After her divorce, LaBastille earned her doctorate in wildlife ecology from Cornell University. She then went on to become the first female National Audubon Society tour guide, where she broke traditional dress codes for women by famously saying, “skirts got in the way.” She also became one of the only female licensed New York State guides. There, she guided backpackers and canoers in the nearly 6-million-acre Adirondack Park. LaBastille continued to live in her cabin until she was 75 year old, but her legacy of stewardship to the lands, waters and wildlife will live on forever.
Margaret “Mardy” Murie
Margaret Murie, aka “Mardy,” was born in Seattle, Washington. She was a conservationist, naturalist and writer, who respectfully earned the title as the “grandmother of the conservation movement.” When Murie was young, her family moved from Seattle to Fairbanks, Alaska, where she became the first woman to graduate from the now-known University of Alaska, earning a degree in business administration. The same year, Murie married her husband, Olaus, who for their honeymoon took her on an eight-month, 550-mile expedition to study caribou in Alaska.
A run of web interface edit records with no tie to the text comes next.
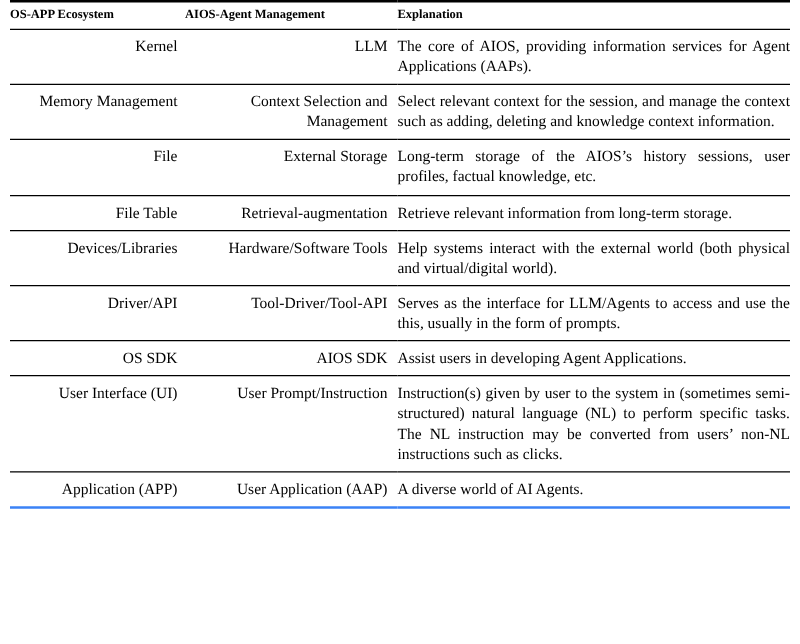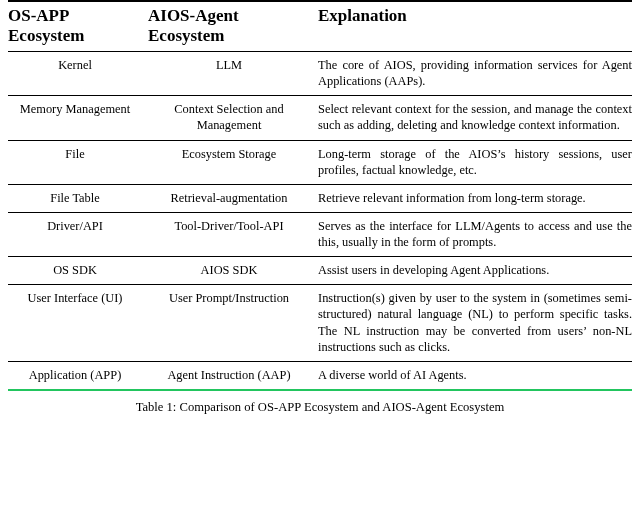"OS-APP Ecosystem" thead th { font-size: 17px -> 10px }
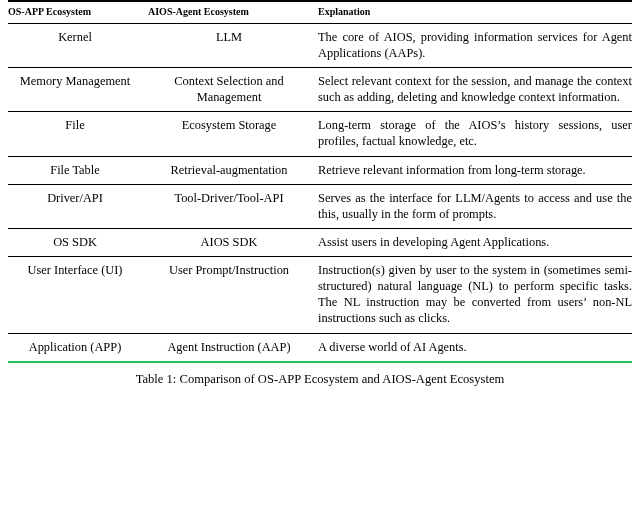"AIOS-Agent Ecosystem" th.col2 { text: Ecosystem -> Management }
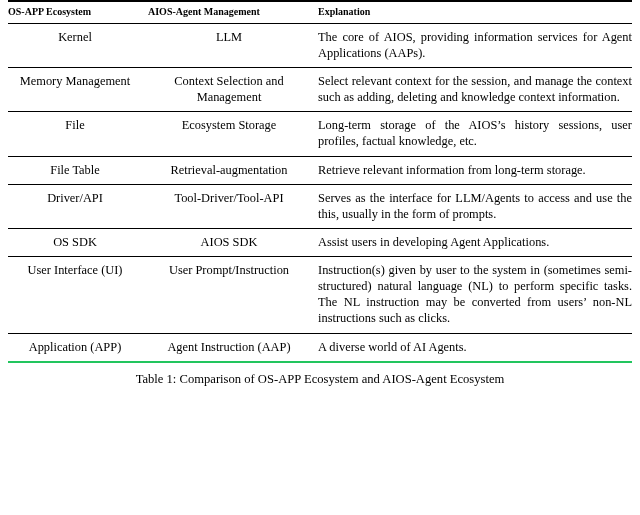"Kernel" tbody td { text-align: center -> right }
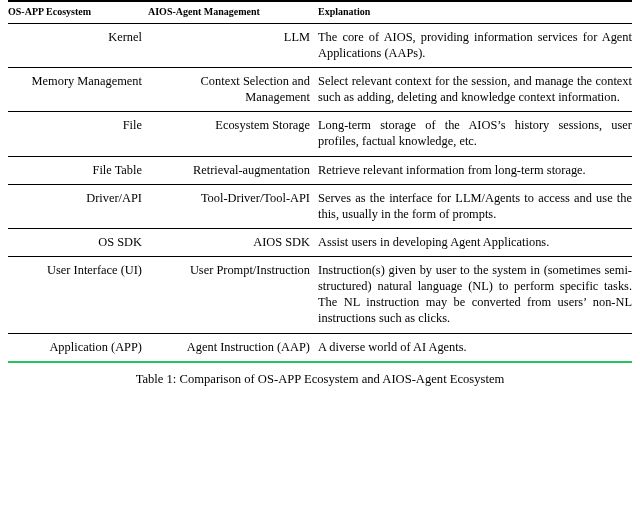"Ecosystem Storage" td.col2 { text: Ecosystem -> External }
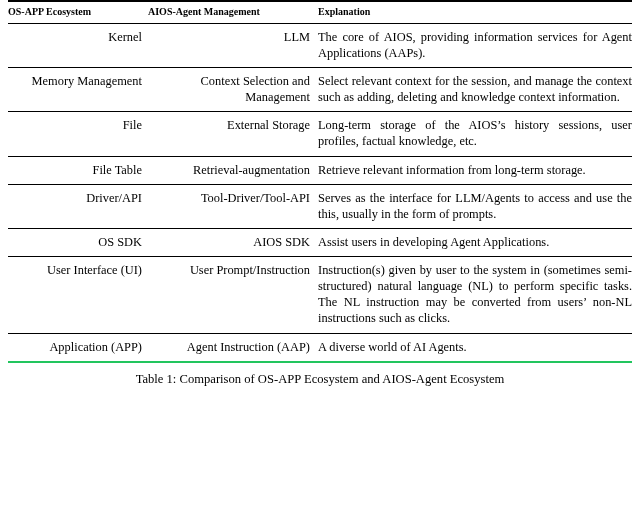"Devices/Libraries" tr { html: none -> <tr> <td>Devices/Libraries</td> <td>Hardware/Software Tools</td> <td>Help systems interact with the external world (both physical and virtual/digital world).</td> </tr> }
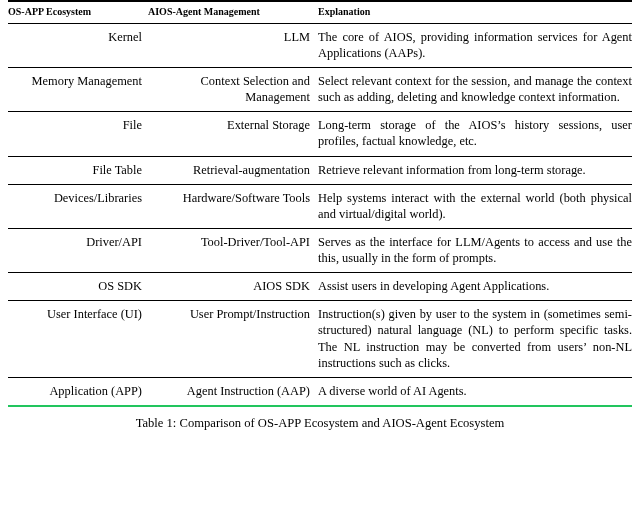"Application (APP)" tbody tr:last-child td { border-bottom: 2px solid #22c55e -> 2px solid #3b82f6 }
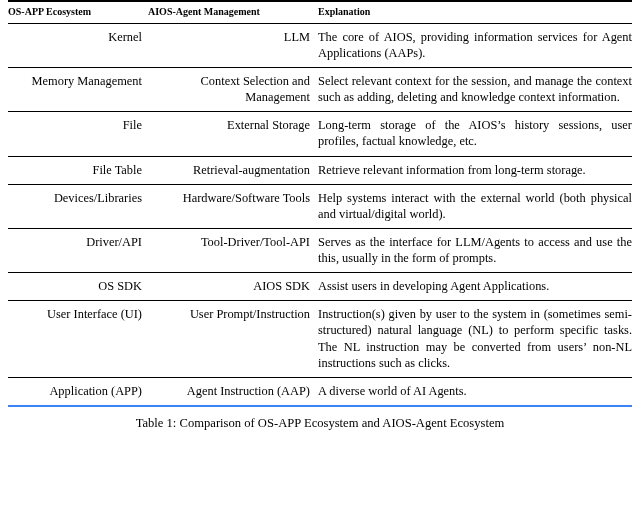"Agent Instruction (AAP)" td.col2 { text: Agent Instruction -> User Application }
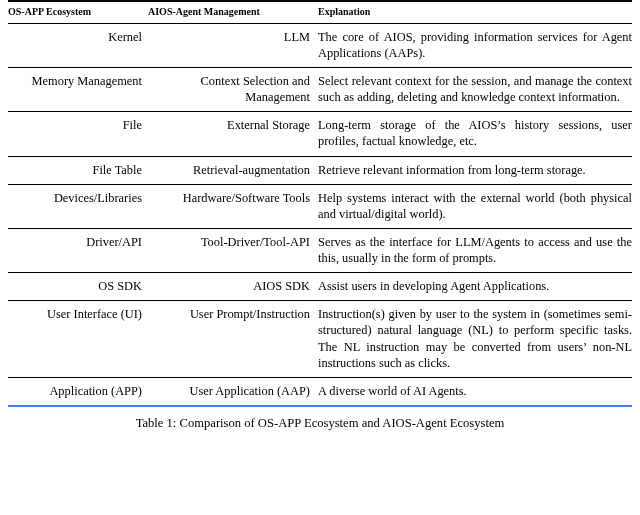"Table 1: Comparison of OS-APP" div.caption { html: <div>Table 1: Comparison of OS-APP Ecosystem and AIOS-Agent Ecosystem</div> -> none }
Murie campaigned for and promoted wilderness conservation. In 1975, she was appointed to a task force to identify lands in Alaska that needed protection. She also worked on the Alaska National Interest Lands Conservation Act, which was signed into law in 1980 and ensured the protection of 100 million acres of unspoiled land in Alaska. Murie will be remembered as the first woman to take a leading role in America’s conservation movement. In 1998, she was awarded the Presidential Medal of Freedom by President Bill Clinton.
Herma Albertson Baggley
Herma Albertson Baggley was born in Iowa in 1896. She obtained a bachelor’s degree from the University of Idaho and was a schoolteacher for a few years before returning to school to earn her master’s in botany, a time when her passion of the natural world soared. People close to Baggley have said she found her dreams in the meadows of Yellowstone National Park.
Baggley is best known for her role as the first permanent female park naturalist in Wyoming. In 1931, she became the first woman to be appointed as a full-time ranger and naturalist — she had more knowledge than most of her male counterparts. It is no wonder that Baggley’s tours and talks were taken by hundreds of visitors every day.
In 1936, Baggley co-authored the first book on plants and wildflowers in Yellowstone called Plants of Yellowstone National Park. Due to an injury in 1933, she took an office position for the National Park Service. Not long after taking this office job, Baggley was attributed to discovering the rubber boa snake. Though seemingly modest at the time, her career path and passion inspired a way for young girls and women to pursue degrees in the sciences.
In the past, women in conservation had to work in the shadows of better-known male conservationists. But now, it is clear that these men didn’t do it alone. The women mentioned, and many others, also made big impacts in shaping the conservation movement of the 20th century.